CSV on the Web Working Group Teleconference -- 08 Oct 2014

ivan: wonders if we can do anything for planning about the face to face meeting?
... especially who will dial in?

AndyS: is hoping to dial in ... but only if there's an agenda to help target the conversation

<phila> DWBP threw togetehr an outline for planning purposes https://www.w3.org/2013/dwbp/wiki/TPAC_2014

danbri: notes that early morning PST will help for Europeans

ivan: and danbri organise their calendars to sort out the agenda
... for the F2F

dc/schema @context and normative refs issue

danbri: schema.org, DC, plain old English prose
... can we bottom out this conversation.

ivan: we need to define the json terms and then a one or two sentence description of those terms [to define the semantics]
... to have fixed json terms is important because then metadata validators can use them

<rgrp> i'm generally plus one on having *some*

ivan: and we can provide example @context docs to map to other vocabs

rgrp (rufus): a short list recommended terms is useful ... to define a pattern of usage for the community.

... basically in general agreement with ivan

<rgrp> jtandy: its MAY not MUST in terms of use and people can obviously add their own ...

danbri: what is the next action here

<danbri> "specifiy few core terms, keep it small, under 10"

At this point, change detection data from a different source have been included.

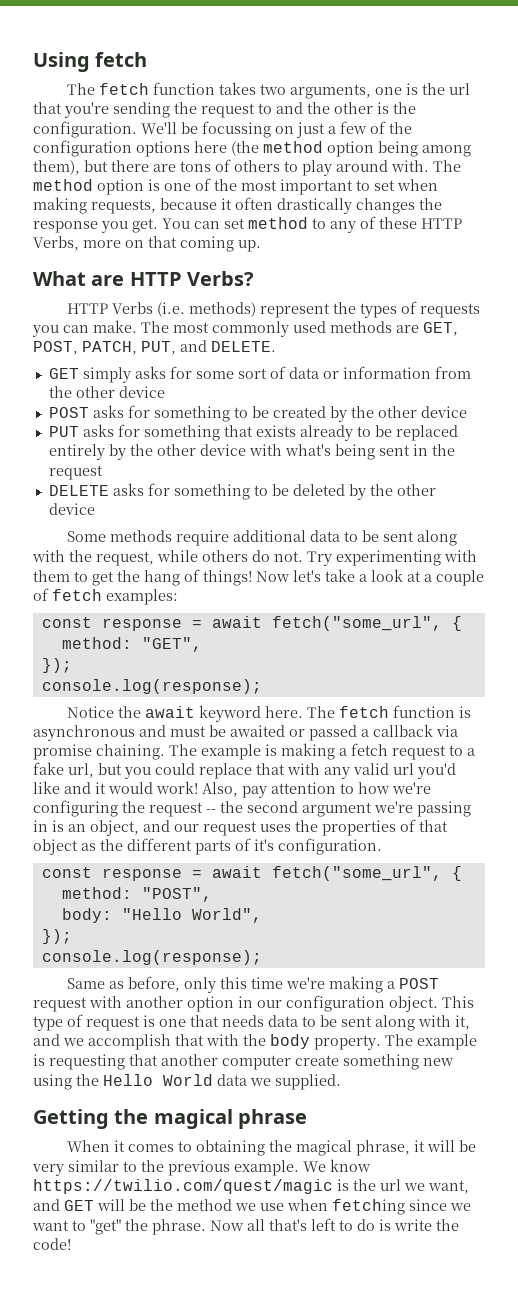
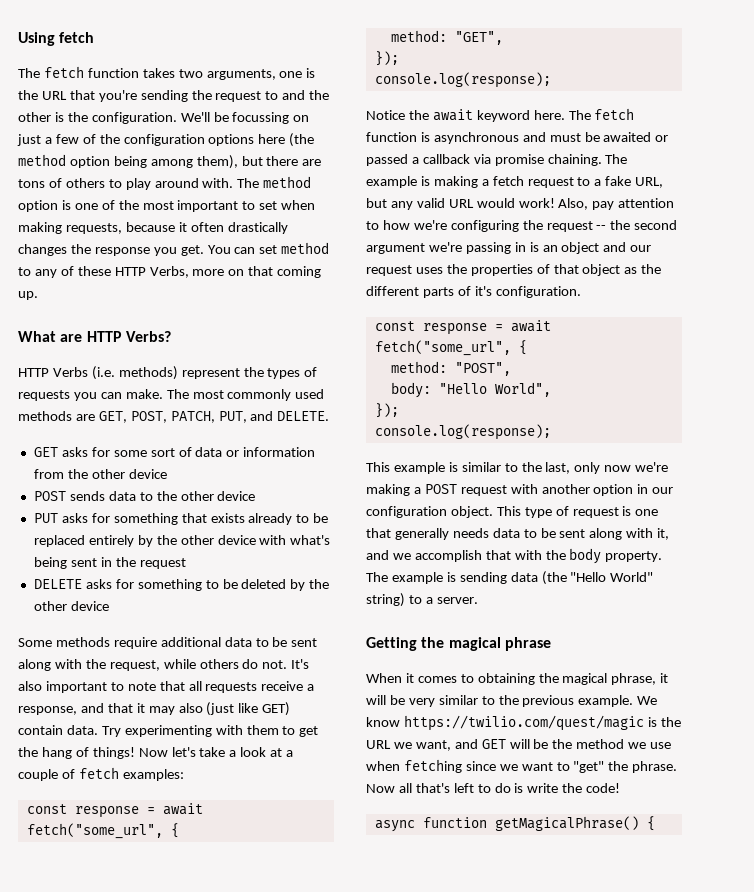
[449,83,471,95] url -> [41,91,67,100] URL
[82,367,131,383] simply -> (58, 452) none
[92,405,347,422] asks for something to be created by -> [69,491,153,501] sends data to
(303, 556) none -> [291,659,310,669] [18,681,315,693] [18,702,291,716] [18,725,98,735] It's also important to note that all requests receive a response, and that it may also (just like GET) contain data.
[68,763,456,779] [33,781,106,794] url, but you could replace that with any valid url you'd like and it -> [635,177,664,188] [366,198,474,210] URL, but any valid URL
[90,820,139,836] object, -> [561,242,600,254] object
[67,976,284,993] Same as before, only this time -> [366,462,632,474] This example is similar to the last, only now
(219, 1021) none -> [394,528,449,540] generally
[49,1054,454,1070] [33,1074,341,1090] requesting that another computer create something new using the Hello World data we supplied. -> [459,571,654,585] [366,593,478,607] sending data (the "Hello World" string) to a server.
[380,1179,401,1191] url -> [366,740,391,749] URL
(71, 1244) none -> [374,816,655,832] // async function getMagicalPhrase() {

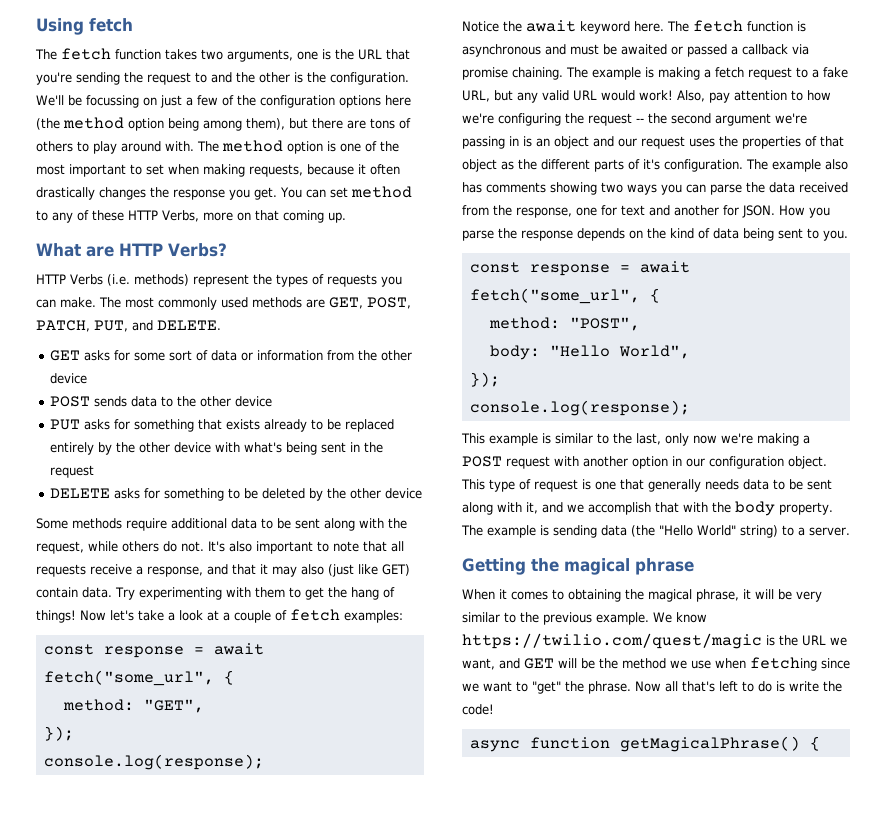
(581, 292) none -> [746,159,848,172] [462,182,848,195] [462,205,830,218] [462,228,848,241] The example also has comments showing two ways you can parse the data received from the response, one for text and another for JSON. How you parse the response depends on the kind of data being sent to you.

ivan: we need to resolve the action and write down the short list of terms

danbri: notes his comparison of DC with schema.org

could have been an outsider here

Terms in the issue:

created
creator
description
language
license
modified
provenance
publisher
rights
rightsHolder
source
spatial
subject
temporal
title

ivan: shares his list of terms (above) ... but is not convinced that all the terms are necessary
... e.g. spatial and temporal
... the rest is probably ok

<danbri> http://lists.w3.org/Archives/Public/public-csv-wg/2014Oct/0008.html

<danbri> • created: http://schema.org/dateCreated

<danbri> • creator: http://schema.org/creator or http://schema.org/author

<danbri> • description: http://schema.org/description

<danbri> • language: http://schema.org/language (definition applies to actions;

<danbri> could be generalized)

<danbri> • license: http://schema.org/license

<danbri> • modified: http://schema.org/dateModified

<danbri> • provenance: no direct. http://schema.org/evidenceOrigin is related.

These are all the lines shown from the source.